Il Santo adottò nella distribuzione delle elemosine tutte le misure d’una prudenza consumata. Spedì dodici. de’suoi Missionari pieni di zelo e d’intelligenza in diversi luoghi del paese; associò loro alcuni fratelli della sua Congregazione, i quali conoscevano alcuni rimedi contro alla peste ed erano abili in medicina ed in chirurgia; diede loro un lungo e saggio regolamento, in virtù del quale non potevano offendere i Vescovi, nè i parrochi, nè i governi, nè i magistrati; prescriveva loro di consultarli affine di evitare le sorprese, e di proporzionare i soccorsi a’ bisogni ed alla condizione di quelli, a’ cui dovevano essere distribuiti. il santo ardore, che comunicò alle migliori famiglie di Parigi, le indusse per verità a fare nel corso di quasi vent’anni degli sforzi che la posterità durerà fatica a credere: ma il male essendo pressochè universale e il bisogno quasi estremo, bisognava, se posso così esprimermi, moltiplicare col buon ordine i soccorsi, i quali sebbene considerabilissimi in se stessi, non lasciavano d’essere di molto inferiori a’ bisogni di quel paese.

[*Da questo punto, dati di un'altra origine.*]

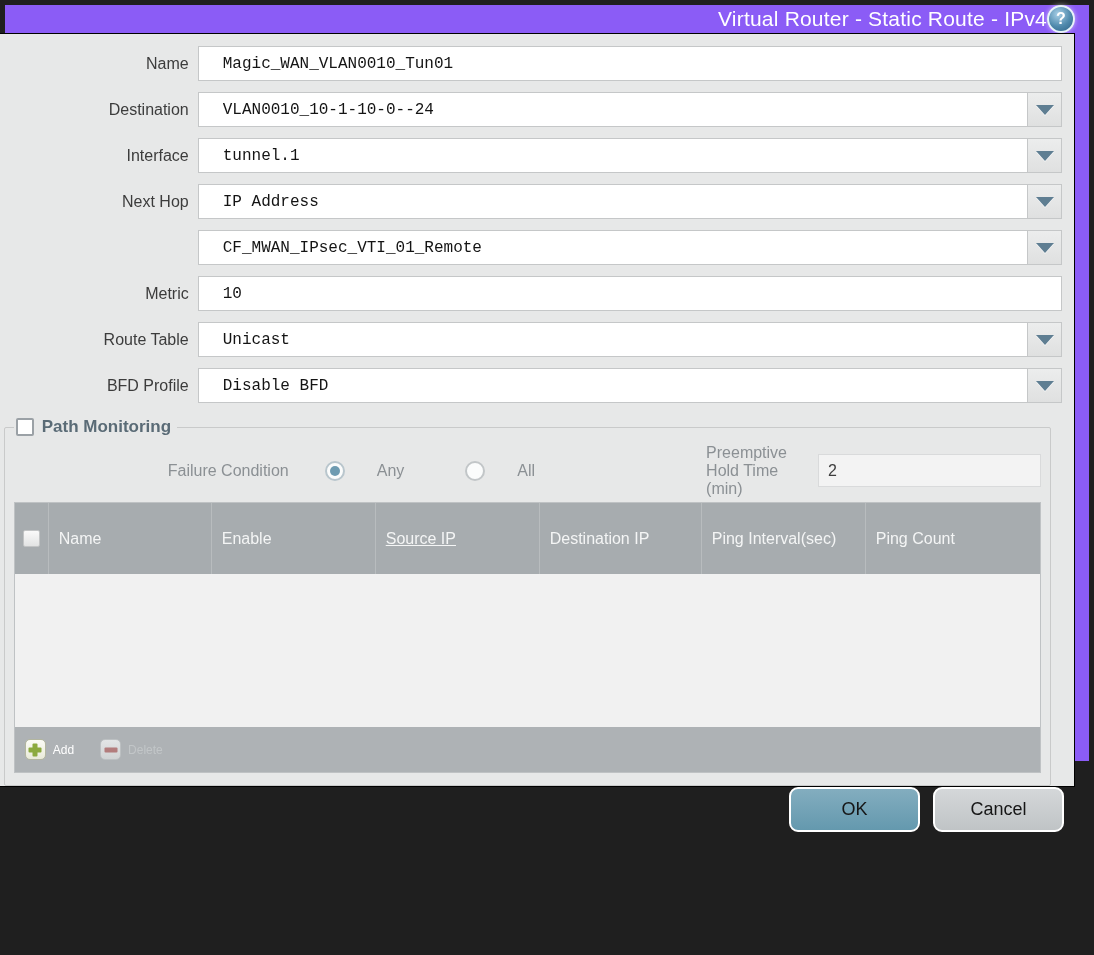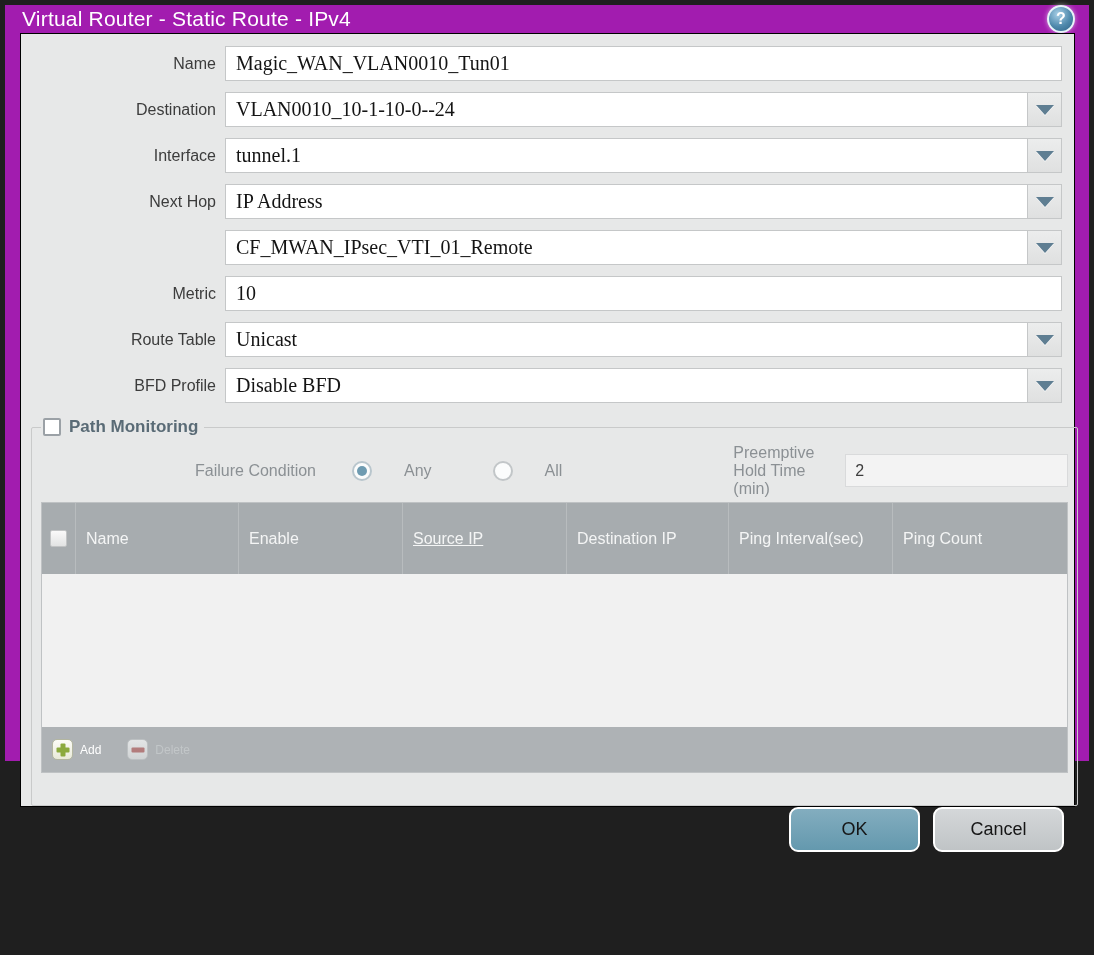--- a/index.html
+++ b/index.html
@@ -5,22 +5,22 @@
   * { box-sizing: border-box; margin: 0; padding: 0; }
   html,body { width: 1094px; height: 955px; }
   body {
     background: #1f1f1f;
     padding: 5px;
     font-family: "Liberation Sans", sans-serif;
     overflow: hidden;
   }
   .dialog {
     width: 1084px; height: 756px;
-    background: #a21caf;
-    display: flex; flex-direction: column;
+    background: #8b5cf6;
+    display: flex; flex-direction: column; align-items: flex-end;
   }
   
   .titlebar {
     height: 51px;
     display: flex; align-items: center;
     padding: 0 14px 0 17px;
   }
   .titlebar .title {
     color: #ffffff; font-size: 21px; font-weight: 400;
     letter-spacing: 0.2px; flex: 1;
@@ -44,22 +44,22 @@
   }
   .row { display: flex; align-items: center; margin-bottom: 11px; }
   .row .lbl {
     width: 195px; text-align: right; margin-right: 9px;
     font-size: 16px; color: #3c3c3c; flex-shrink: 0;
   }
   .field { flex: 1; display: flex; align-items: stretch; height: 35px; }
   input.text {
     flex: 1; height: 35px; min-width: 0;
     border: 1px solid #c5c7c8; background: #ffffff;
-    padding: 0 10px; font-size: 20px; color: #141414;
-    font-family: Liberation Serif, serif;
+    padding: 0 24px; font-size: 16px; color: #141414;
+    font-family: Liberation Mono, monospace;
     outline: none;
   }
   input.text::placeholder { color: #9aa3a9; opacity: 1; }
   .dd-btn {
     width: 35px; height: 35px; margin-left: -1px;
     background: linear-gradient(#eceded, #dfe0e0);
     border: 1px solid #c5c7c8;
     display: flex; align-items: center; justify-content: center;
     cursor: pointer; flex-shrink: 0;
   }
@@ -68,21 +68,21 @@
     border-left: 9px solid transparent;
     border-right: 9px solid transparent;
     border-top: 10px solid #5f7e92;
     filter: drop-shadow(0 1px 0 rgba(255,255,255,0.7));
   }
   
   fieldset.pm {
     margin: 14px 11px 0 10px;
     border: 1px solid #c9caca;
     border-radius: 2px;
-    padding: 2px 9px 32px 9px;
+    padding: 2px 9px 12px 9px;
   }
   fieldset.pm legend {
     display: flex; align-items: center; gap: 8px;
     padding: 0 6px 0 2px; margin-left: 0px;
   }
   .pm-checkbox {
     width: 18px; height: 18px; background: #ffffff;
     border: 2px solid #9ba1a6; border-radius: 2px; cursor: pointer;
   }
   .pm-legend-text { font-size: 17px; font-weight: bold; color: #5a6b76; }

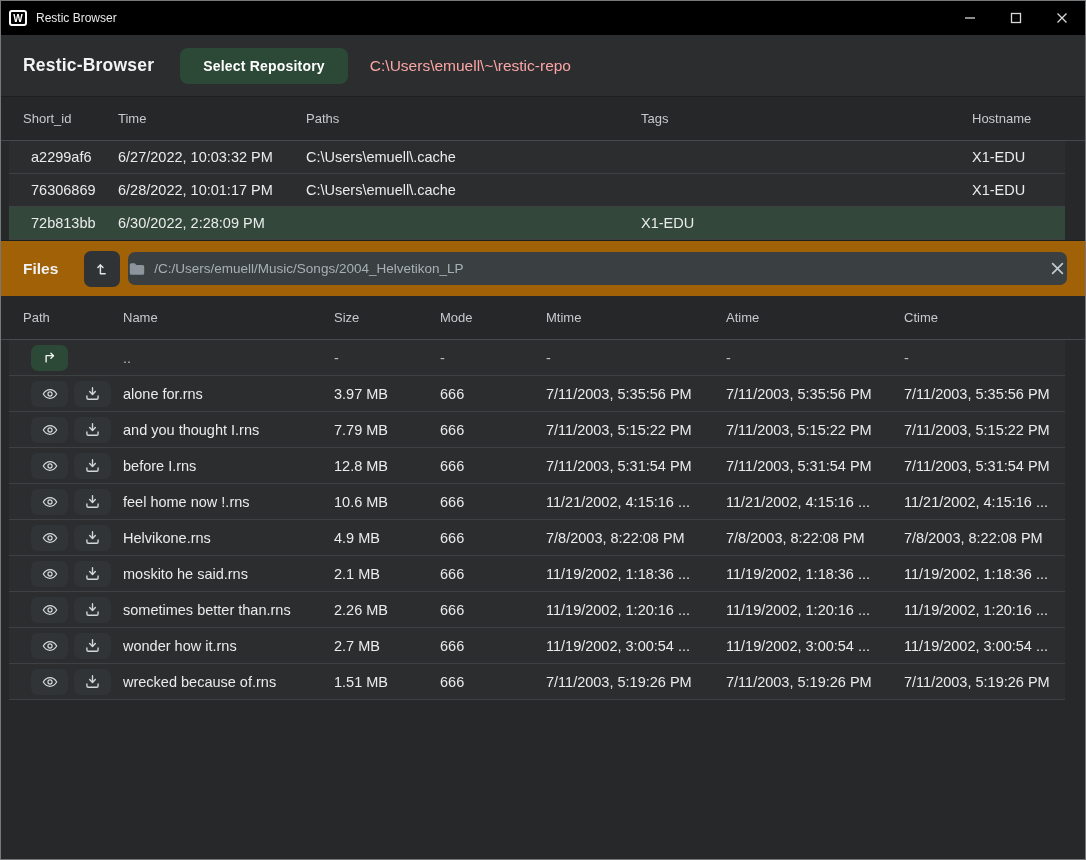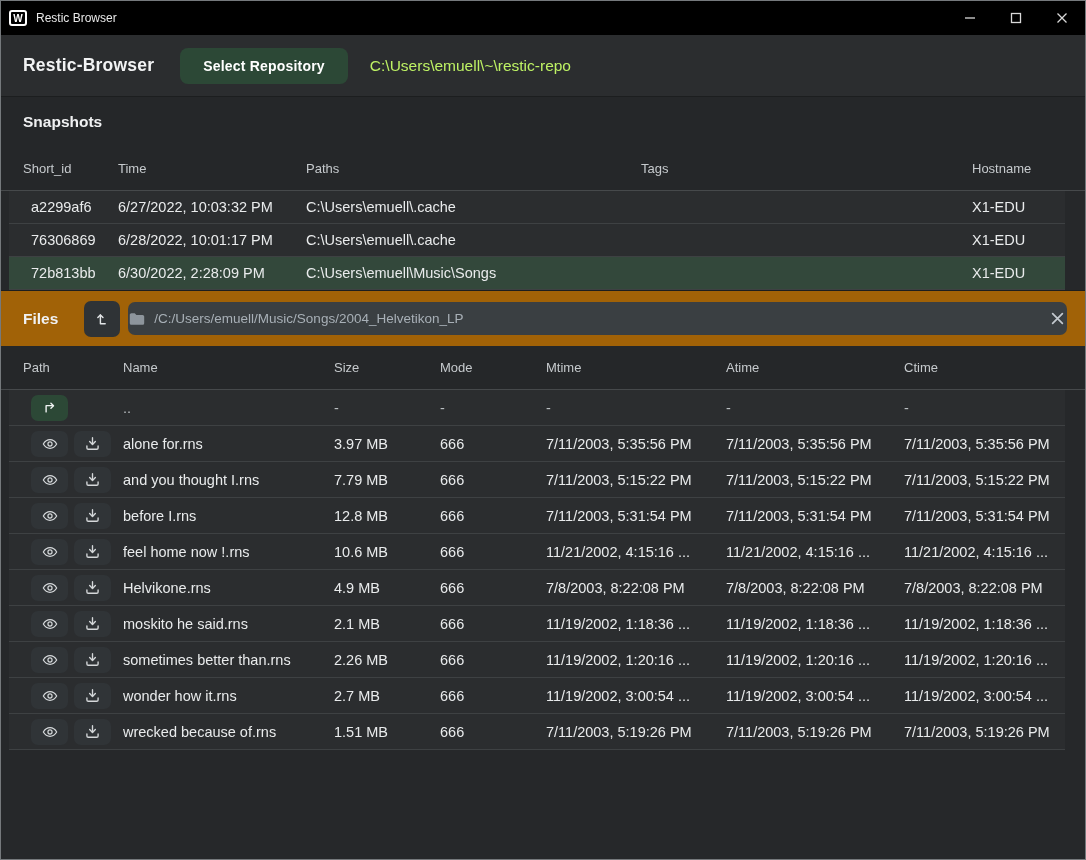--- a/index.html
+++ b/index.html
@@ -19,21 +19,21 @@
             background:transparent; border:none; cursor:pointer; }
   .tb-btn svg { display:block; }
 
   
   .appheader { height:62px; background:#2b2d2f; display:flex; align-items:center;
                border-bottom:1px solid #1c1e1f; flex:0 0 auto; }
   .app-title { color:#f2f3f4; font-weight:bold; font-size:17.5px; margin-left:22px; letter-spacing:.2px; }
   .repo-btn { margin-left:26px; background:#2c4836; color:#fff; font-weight:bold; font-size:14px;
               border:none; border-radius:8px; padding:10px 23px; cursor:pointer;
               font-family:inherit; letter-spacing:.2px; }
-  .repo-path { color:#bef264; font-size:15.5px; margin-left:22px; }
+  .repo-path { color:#fca5a5; font-size:15.5px; margin-left:22px; }
 
   
   .band { background:#252729; }
   .snap-title { height:50px; display:flex; align-items:center; flex:0 0 auto; }
   .snap-title span { color:#f0f1f2; font-weight:bold; font-size:15.5px; margin-left:22px; }
 
   
   .thead { height:44px; display:grid; align-items:center; padding-left:22px;
            border-bottom:1px solid #46494b; color:#c6cacd; font-size:13px; flex:0 0 auto; }
   .snap-grid { grid-template-columns:95px 188px 335px 331px 1fr; }
@@ -94,23 +94,20 @@
         </svg>
     </button>
   </div>
 
   <div class="appheader">
     <div class="app-title">Restic-Browser</div>
     <button class="repo-btn">Select Repository</button>
     <div class="repo-path">C:\Users\emuell\~\restic-repo</div>
   </div>
 
-  <div class="band snap-title">
-    <span>Snapshots</span>
-  </div>
 
   <div class="snap-table">
     <div class="band thead snap-grid">
       <div class="cell">Short_id</div>
       <div class="cell">Time</div>
       <div class="cell">Paths</div>
       <div class="cell">Tags</div>
       <div class="cell">Hostname</div>
     </div>
 
@@ -124,21 +121,20 @@
     <div class="row snap-row">
       <div class="cell">76306869</div>
       <div class="cell">6/28/2022, 10:01:17 PM</div>
       <div class="cell">C:\Users\emuell\.cache</div>
       <div class="cell"></div>
       <div class="cell">X1-EDU</div>
     </div>
     <div class="row snap-row selected">
       <div class="cell">72b813bb</div>
       <div class="cell">6/30/2022, 2:28:09 PM</div>
-      <div class="cell">C:\Users\emuell\Music\Songs</div>
       <div class="cell"></div>
       <div class="cell">X1-EDU</div>
     </div>
   </div>
 
   <div class="files-bar">
     <span class="files-label">Files</span>
     <button class="sq-btn">
       <svg width="16" height="16" viewBox="0 0 20 20">
         <g fill="none" stroke="#e2e5e7" stroke-width="1.8" stroke-linecap="round" stroke-linejoin="round">

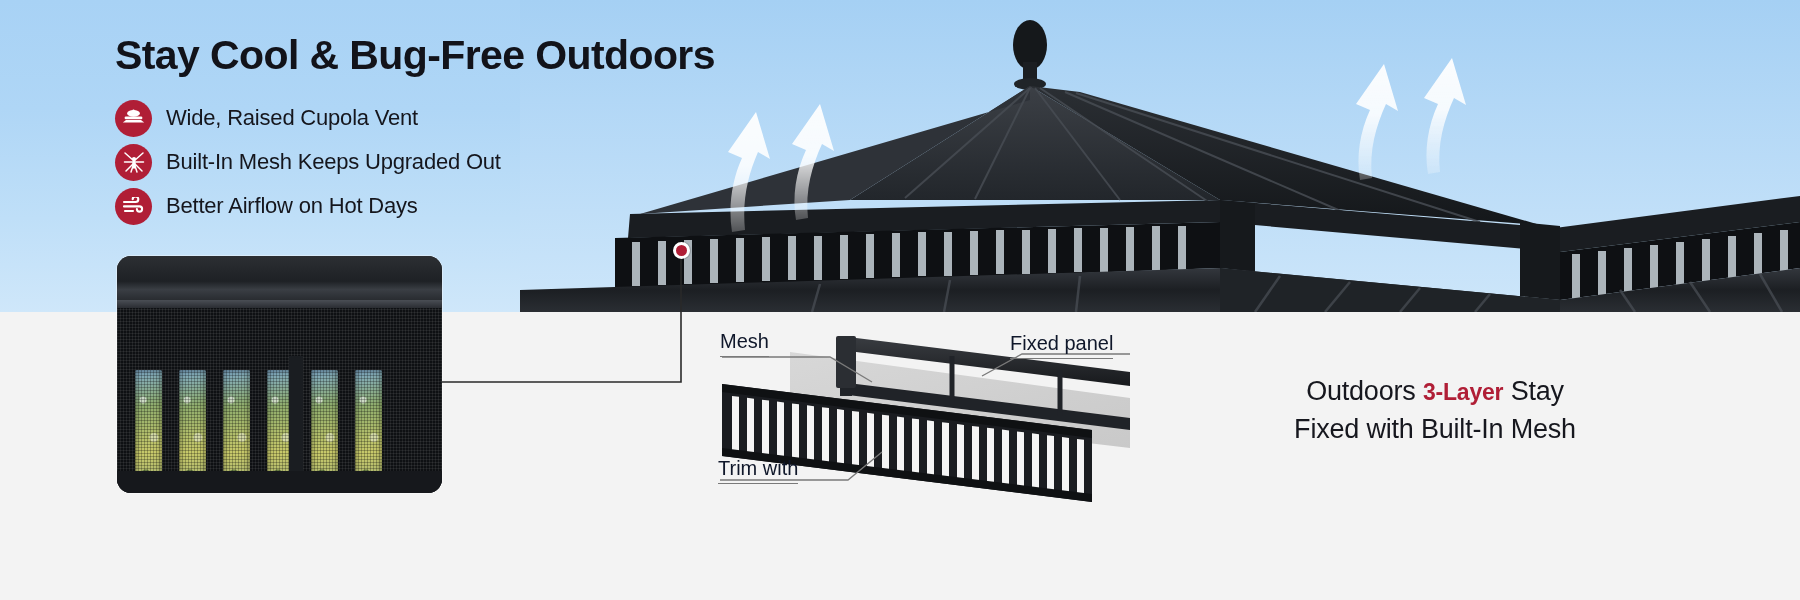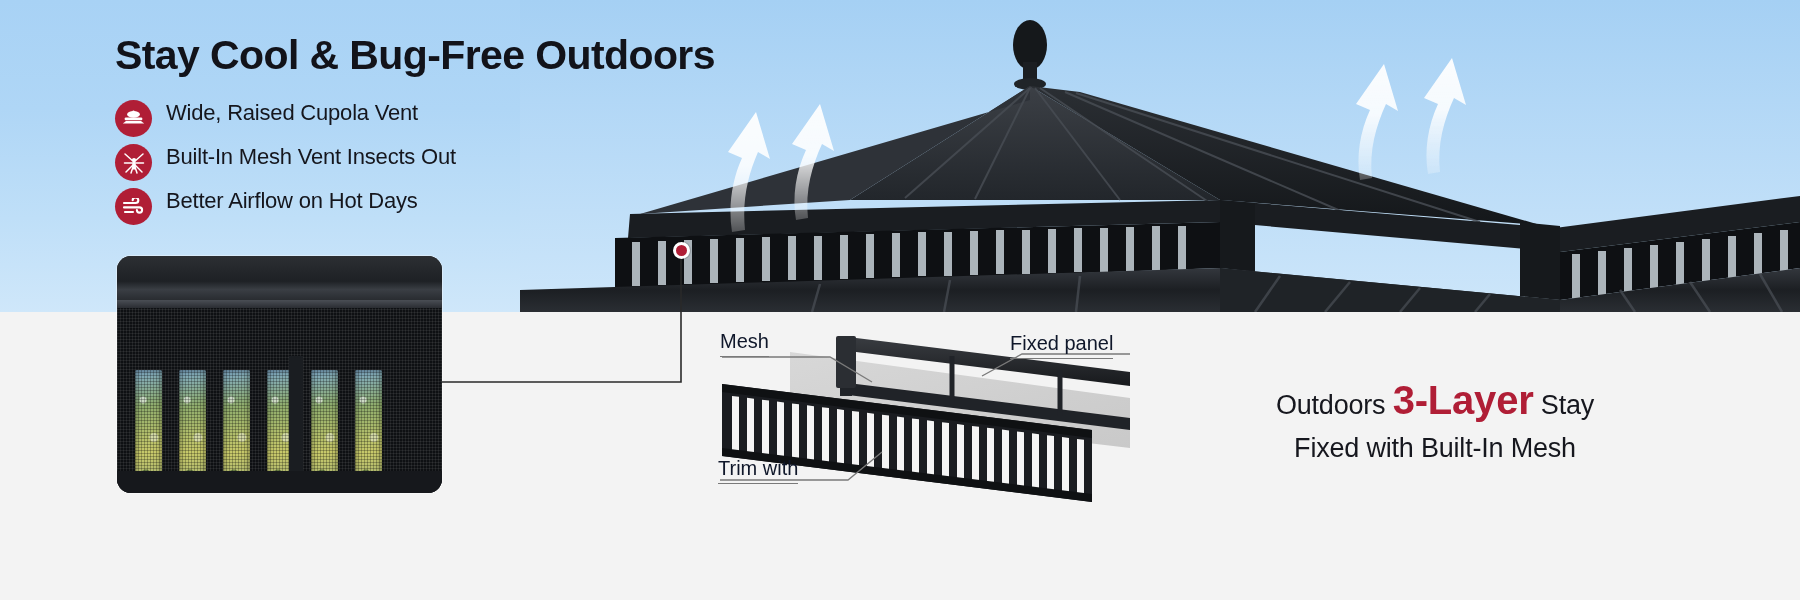--- a/index.html
+++ b/index.html
@@ -28,21 +28,21 @@
 
   
   .headline {
     position:absolute; left:115px; top:32px;
     font-size:41px; font-weight:bold; color:#12131a;
     letter-spacing:-0.6px; white-space:nowrap;
   }
 
   
   .bullets { position:absolute; left:115px; top:100px; }
-  .bullet { display:flex; align-items:flex-start; height:36px; margin-bottom:8px; }
+  .bullet { display:flex; align-items:center; height:36px; margin-bottom:8px; }
   .bullet-icon {
     width:37px; height:37px; border-radius:50%;
     background:#b01e36; display:flex; align-items:center; justify-content:center;
     flex:none; margin-right:14px;
   }
   .bullet-label { font-size:22px; color:#15161d; white-space:nowrap; letter-spacing:-0.2px; }
 
   
   .photo-inset {
     position:absolute; left:117px; top:256px; width:325px; height:237px;
@@ -106,21 +106,21 @@
   .diag-label.mesh { left:720px; top:330px; }
   .diag-label.fixed-frame { left:1010px; top:332px; }
   .diag-label.trim-panel { left:718px; top:457px; }
 
   
   .right-copy {
     position:absolute; left:1155px; top:372px; width:560px;
     text-align:center; font-size:27px; color:#16171e; line-height:1.42;
     letter-spacing:-0.2px;
   }
-  .right-copy .hl { color:#b01e36; font-weight:bold; font-size:40px; }
+  .right-copy .hl { color:#b01e36; font-weight:bold; font-size:23px; }
 </style>
 </head>
 <body>
 
 <div class="stage">
 
   <div class="sky">
 
     <div class="roof-photo">
       <svg width="1280" height="312" viewBox="0 0 1280 312">
@@ -263,21 +263,21 @@
                 <line x1="12" y1="12" x2="21.5" y2="12"></line>
               <line x1="12" y1="13" x2="4" y2="21"></line>
                 <line x1="12" y1="13" x2="20" y2="21"></line>
               <line x1="12" y1="13" x2="9" y2="22"></line>
                 <line x1="12" y1="13" x2="15" y2="22"></line>
             </g>
             <ellipse cx="12" cy="9" rx="2.1" ry="2.1" fill="#fff"></ellipse>
             <ellipse cx="12" cy="14.6" rx="1.7" ry="4.2" fill="#fff"></ellipse>
           </svg>
         </span>
-        <span class="bullet-label">Built-In Mesh Vent Insects Out</span>
+        <span class="bullet-label">Built-In Mesh Keeps Upgraded Out</span>
       </div>
       <div class="bullet">
         <span class="bullet-icon">
           <svg width="24" height="18" viewBox="0 0 24 18">
             <g stroke="#fff" stroke-width="2.1" fill="none" stroke-linecap="round">
               <path d="M2 5 H13.5 a2.8 2.8 0 1 0 -2.8 -2.8"></path>
               <path d="M2 9.4 H17.5 a2.6 2.6 0 1 1 -2.6 2.6"></path>
               <path d="M3 14 H11"></path>
             </g>
           </svg>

Basti solo quanto avvenne a Metz per molti fatti particolari che troppo lungo sarebbe il numerare tutti. Colà il numero de’poveri era somigliante ad un esercito d’infelici. Ogni mattino se ne trovavano dieci o dodici morti, senza noverare coloro che sorpresi in siti appartati divenivano la preda delle bestie carnivore; perchè i lupi furiosi erano pur essi una delle piaghe, con cui Dio percuoteva quel popolo disgraziato. Assuefatti a nudrirsi di cadaveri si vendicavano sui viventi de’morti i quali loro mancavano; assalivano in pieno giorno, mettevano a brani, divoravano le donne ed i fanciulli; le borgate ed i villaggi ne erano infestati orribilmente, entravano perfino durante la notte nelle città dalle aperture delle mura, portavan via tutto quanto potevano afferrare.
Notte e giorno il Santo Prete si occupava di quelle calamità e de’ mezzi di provvedervi; e vi provvide realmente. Fece passare in tutto il paese immense somme di danaro. stoffe, abiti, coperte e in nessun tempo uomo alcuno meritò meglio di lui il nome di Padre de’ poveri. La Lorena deve di generazione in generazione trasmettere fino a’ suoi più tardi nipoti la memoria, che la maggior parte di essi devono a lui l’ esistenza perchè la salvò ai loro padri: questo appunto riconobbero i magistrati di quasi tutte le città da lui soccorse. Ringraziarono il Santo a nome de’ loro fratelli, a un dipresso come San Paolo ringraziava Filemone per avere soccorsi nella loro estrema miseria i servi di Dio: Quia viscera Sanctorum requieverunt in te.
Frutto. Se desideriamo che le nostre viscere si possano anche appellare viscera Sanctorum viscere de’Santi, sia nostro impegno soccorrere il prossimo quando è travagliato dalla necessità. Il demonio per ingannarci dice di pensare attentamente all’avvenire e conservarci alcunchè pel caso d’inaspettato bisogno; ma questa è prudenza mondana; il Signore ci parla chiaramente dicendo che colui il quale vuol essere suo vero discepolo deve dare a’poveri tutto quanto gli sovravanza del necessario sostentamento. Quod superest date pauperibus.